Based on the answers to the above questions what are the next steps that should be taken?  Below is a quick and simple checklist of 10 items to consider when inspecting decks, balconies and stairs:

  • Should a construction consultant or licensed contractor be included in the inspection, or is the property manager comfortable with this task? The answer to this question may depend on the construction knowledge of the property manager and their willingness to take on that liability, responsibility, and the age and general condition of the structures.
  • Are the railings well attached and sturdy or are they weak and showing signs of deterioration at the deck connections?
  • Are the railings adequately safe for small children, pets and adults alike? Do they meet the current code requirements for rail height and baluster spacing?
  • Does the deck surface seem rigid and solid or is it soft and spongy in areas?

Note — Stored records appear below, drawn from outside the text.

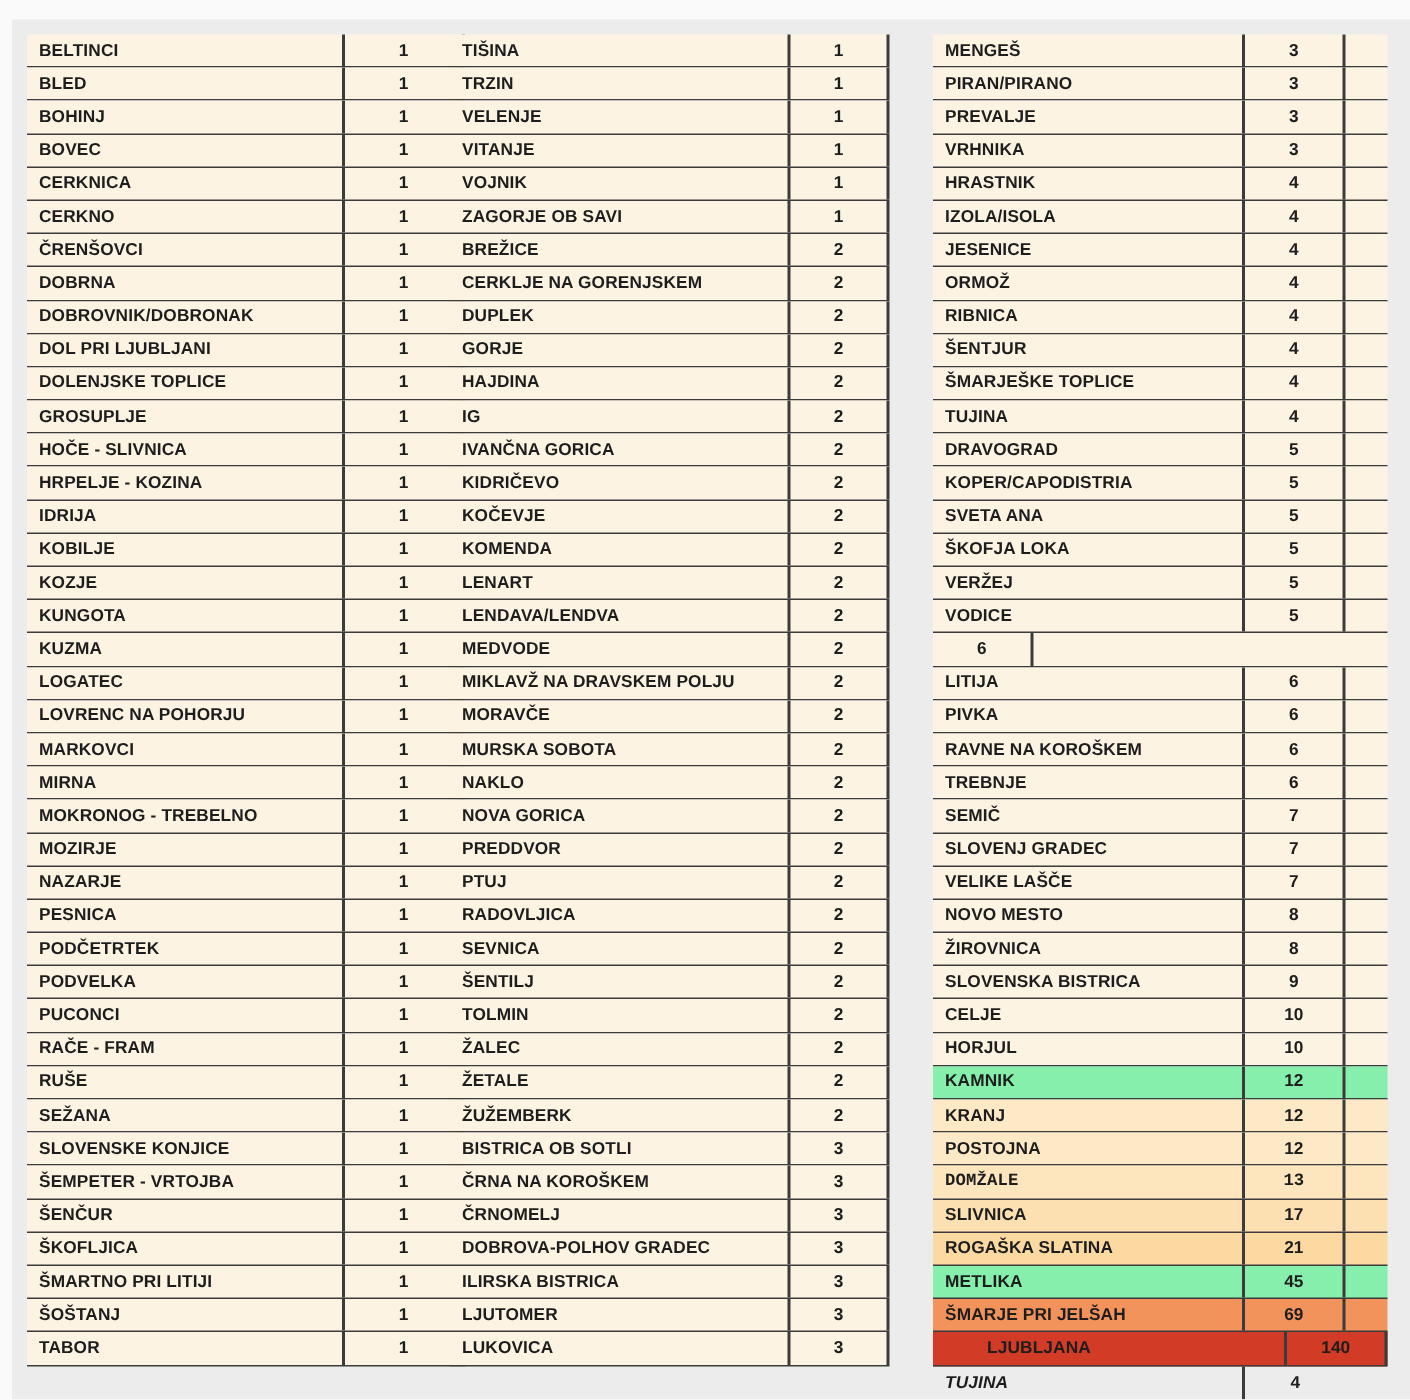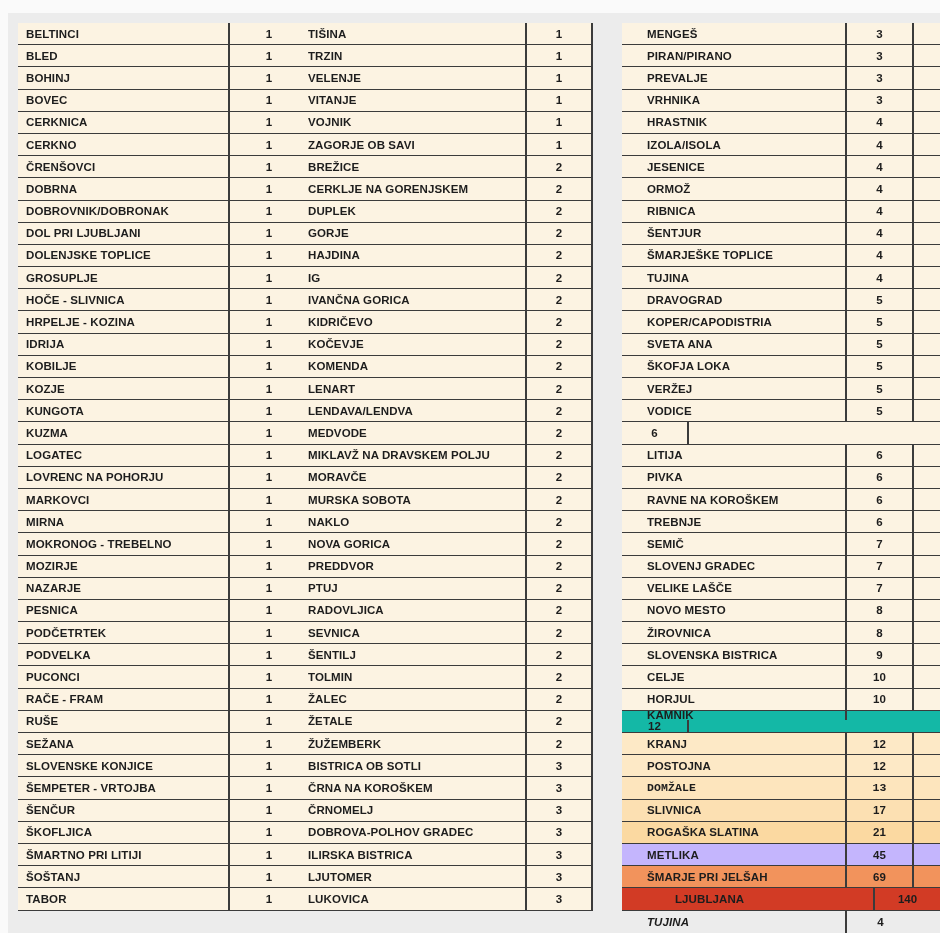--- a/index.html
+++ b/index.html
@@ -33,7 +33,7 @@
   .row.summary .name-cell{font-style:italic;}
   .g1 .name-cell{width:212px;} .g1 .value-cell{width:80px;}
   .g2 .name-cell{width:227px;} .g2 .value-cell{width:66px;}
-  .g3 .name-cell{width:208px;margin-left:17px;} .g3 .value-cell{width:67px;}
+  .g3 .name-cell{width:208px;} .g3 .value-cell{width:67px;}
 </style>
 </head>
 <body>

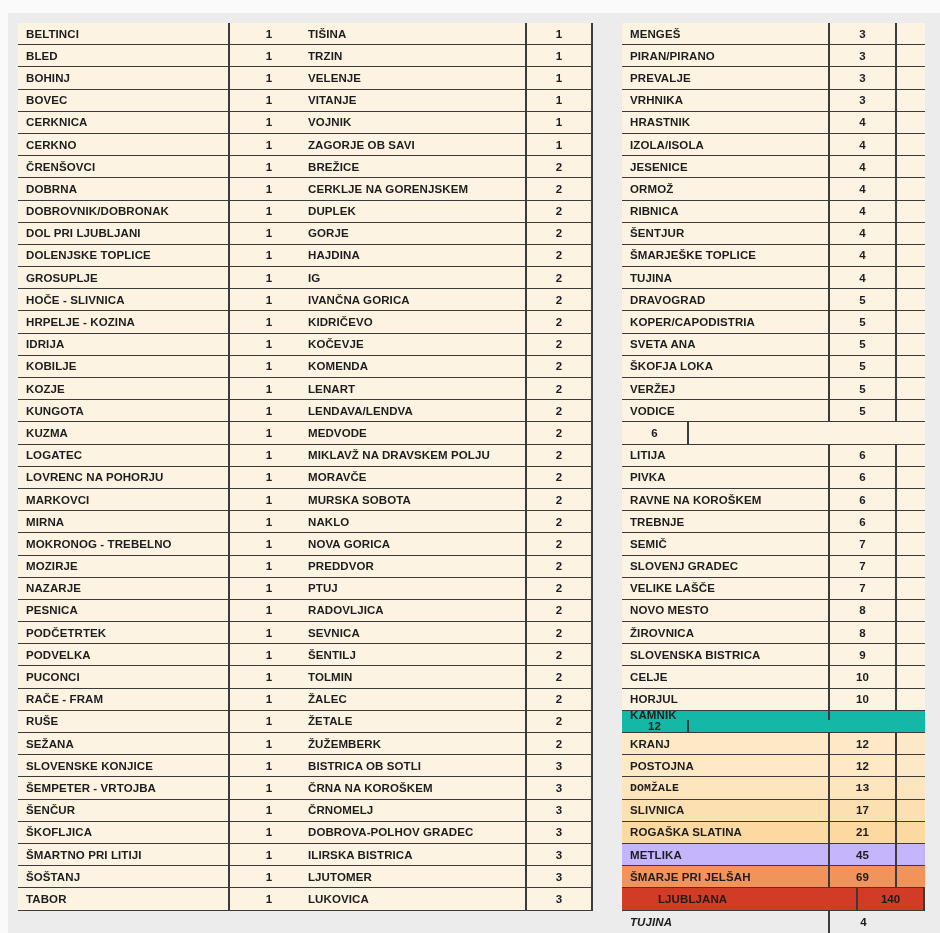--- a/index.html
+++ b/index.html
@@ -489,7 +489,7 @@
         <div class="name-cell">HORJUL</div>
         <div class="value-cell">10</div>
       </div>
-      <div class="row" style="background: #14b8a6; flex-direction: column;">
+      <div class="row" style="background: #86efac;">
         <div class="name-cell">KAMNIK</div>
         <div class="value-cell">12</div>
       </div>

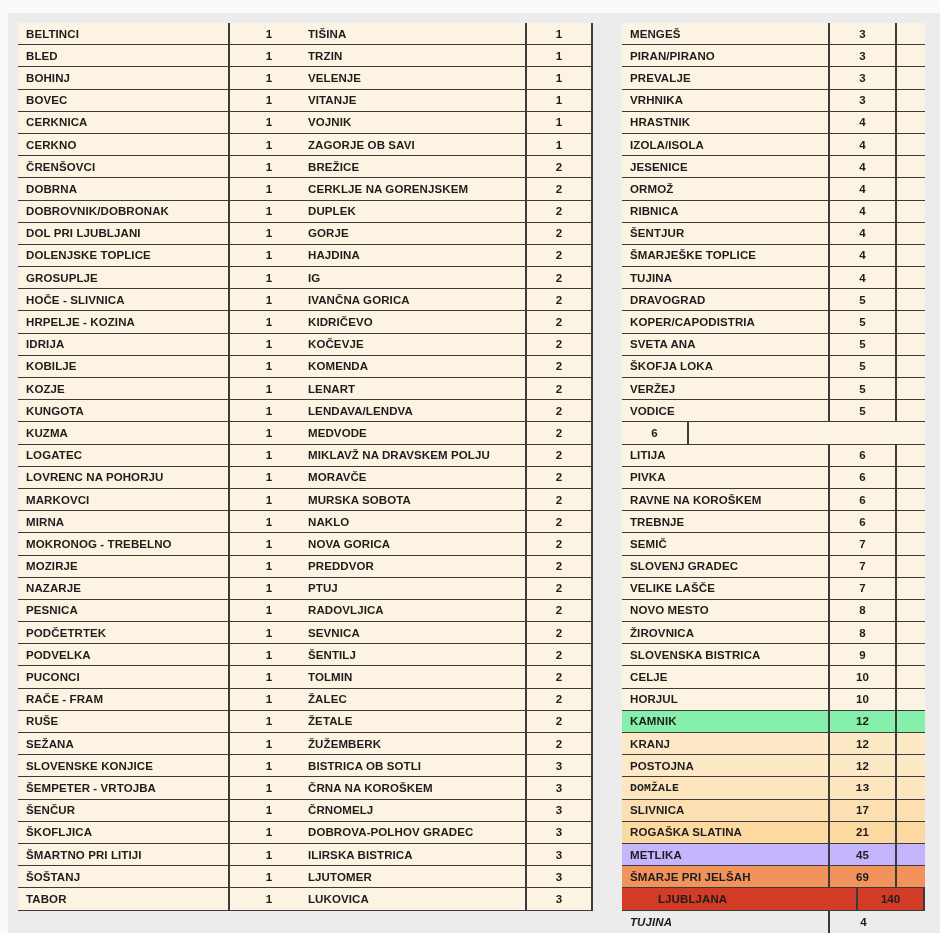--- a/index.html
+++ b/index.html
@@ -513,7 +513,7 @@
         <div class="name-cell">ROGAŠKA SLATINA</div>
         <div class="value-cell">21</div>
       </div>
-      <div class="row" style="background: #c4b5fd;">
+      <div class="row" style="background: #86efac;">
         <div class="name-cell">METLIKA</div>
         <div class="value-cell">45</div>
       </div>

  • If the decks or stairs have a waterproof coating is it in good condition or has it deteriorated – does it show signs of splitting, peeling, cracking or chipping? Are there cracks in the surface or is there any other deterioration that could be allowing water into the structure below? Is it keeping the water out of the structure below?
  • If the deck is not a solid waterproofed structure and is open for water to pass through it, is the decking material in good condition, showing no signs of sagging, dry-rot, termites, etc.

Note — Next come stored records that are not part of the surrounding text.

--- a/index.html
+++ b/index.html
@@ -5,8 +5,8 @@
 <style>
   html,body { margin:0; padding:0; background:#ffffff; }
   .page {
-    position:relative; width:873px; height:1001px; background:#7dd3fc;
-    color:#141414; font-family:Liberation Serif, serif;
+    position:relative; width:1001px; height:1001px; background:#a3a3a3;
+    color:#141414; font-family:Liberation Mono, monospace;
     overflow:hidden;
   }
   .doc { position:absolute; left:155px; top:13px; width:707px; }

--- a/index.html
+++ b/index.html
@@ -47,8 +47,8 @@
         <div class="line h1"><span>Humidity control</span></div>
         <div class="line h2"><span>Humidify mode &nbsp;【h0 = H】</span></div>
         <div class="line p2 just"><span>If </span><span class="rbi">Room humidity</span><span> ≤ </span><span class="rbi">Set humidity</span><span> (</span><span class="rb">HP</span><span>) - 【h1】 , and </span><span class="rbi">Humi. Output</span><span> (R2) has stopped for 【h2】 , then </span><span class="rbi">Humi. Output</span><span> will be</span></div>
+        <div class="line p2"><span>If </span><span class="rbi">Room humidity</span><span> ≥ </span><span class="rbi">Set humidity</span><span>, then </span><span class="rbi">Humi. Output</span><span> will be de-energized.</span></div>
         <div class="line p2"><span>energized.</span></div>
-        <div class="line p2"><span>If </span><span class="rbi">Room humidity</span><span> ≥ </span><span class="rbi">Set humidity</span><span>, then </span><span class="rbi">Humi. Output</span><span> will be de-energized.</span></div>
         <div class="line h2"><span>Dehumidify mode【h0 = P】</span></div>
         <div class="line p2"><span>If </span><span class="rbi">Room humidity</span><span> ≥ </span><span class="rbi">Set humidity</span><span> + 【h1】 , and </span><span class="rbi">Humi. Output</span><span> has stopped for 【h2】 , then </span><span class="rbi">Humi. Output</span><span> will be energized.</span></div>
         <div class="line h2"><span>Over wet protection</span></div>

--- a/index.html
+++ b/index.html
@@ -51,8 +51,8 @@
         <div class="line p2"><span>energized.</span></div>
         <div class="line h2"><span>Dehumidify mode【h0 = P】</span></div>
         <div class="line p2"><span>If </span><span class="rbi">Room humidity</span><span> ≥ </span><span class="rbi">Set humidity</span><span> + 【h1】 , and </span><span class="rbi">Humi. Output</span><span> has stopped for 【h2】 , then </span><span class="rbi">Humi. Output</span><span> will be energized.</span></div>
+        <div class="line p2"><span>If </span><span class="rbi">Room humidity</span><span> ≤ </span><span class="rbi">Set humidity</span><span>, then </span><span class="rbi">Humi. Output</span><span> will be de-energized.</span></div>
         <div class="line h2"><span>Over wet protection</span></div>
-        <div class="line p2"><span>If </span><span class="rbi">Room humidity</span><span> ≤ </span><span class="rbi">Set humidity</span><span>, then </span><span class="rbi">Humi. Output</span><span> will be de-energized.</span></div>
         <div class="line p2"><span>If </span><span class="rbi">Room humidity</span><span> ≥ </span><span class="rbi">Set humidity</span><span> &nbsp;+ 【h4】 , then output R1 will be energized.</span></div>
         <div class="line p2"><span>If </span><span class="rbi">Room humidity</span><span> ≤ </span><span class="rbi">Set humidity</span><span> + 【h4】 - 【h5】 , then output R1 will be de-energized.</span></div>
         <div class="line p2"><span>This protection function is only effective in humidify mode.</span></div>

  • Are the waterproofing connections around the perimeter of the deck in good and watertight condition? This would include the deck–to-wall transition, the thresholds at any door openings, and any post–to-deck connections.
  • How is the structure supported – is it an integral part of the building or is it self-supported? Is the structural support being kept dry or is it exposed to the elements? If self-supported, how does the structure under the deck look?  Are there any signs of deterioration or termite damage at either the support-to-deck attachments or at the foundation-to-support attachments?
  • Are the structural supports buried in the soil? The vertical support rising up from the concrete foundation should not be in contact with the surrounding soil.
  • Are the foundations solid or have they been undermined by erosion or pests?

In general it is recommended that decks, balconies and stairs be thoroughly inspected at least annually, property maintenance be performed as needed, and the inspection and maintenance expenses should be part of the association’s annual budget.  Needless to say, those costs are minimal compared to the expense and potential liability involved in structural failure of these components.

Properly maintained, your decks, balconies and stairs will be safe and sound for everyone to use and enjoy for years to come.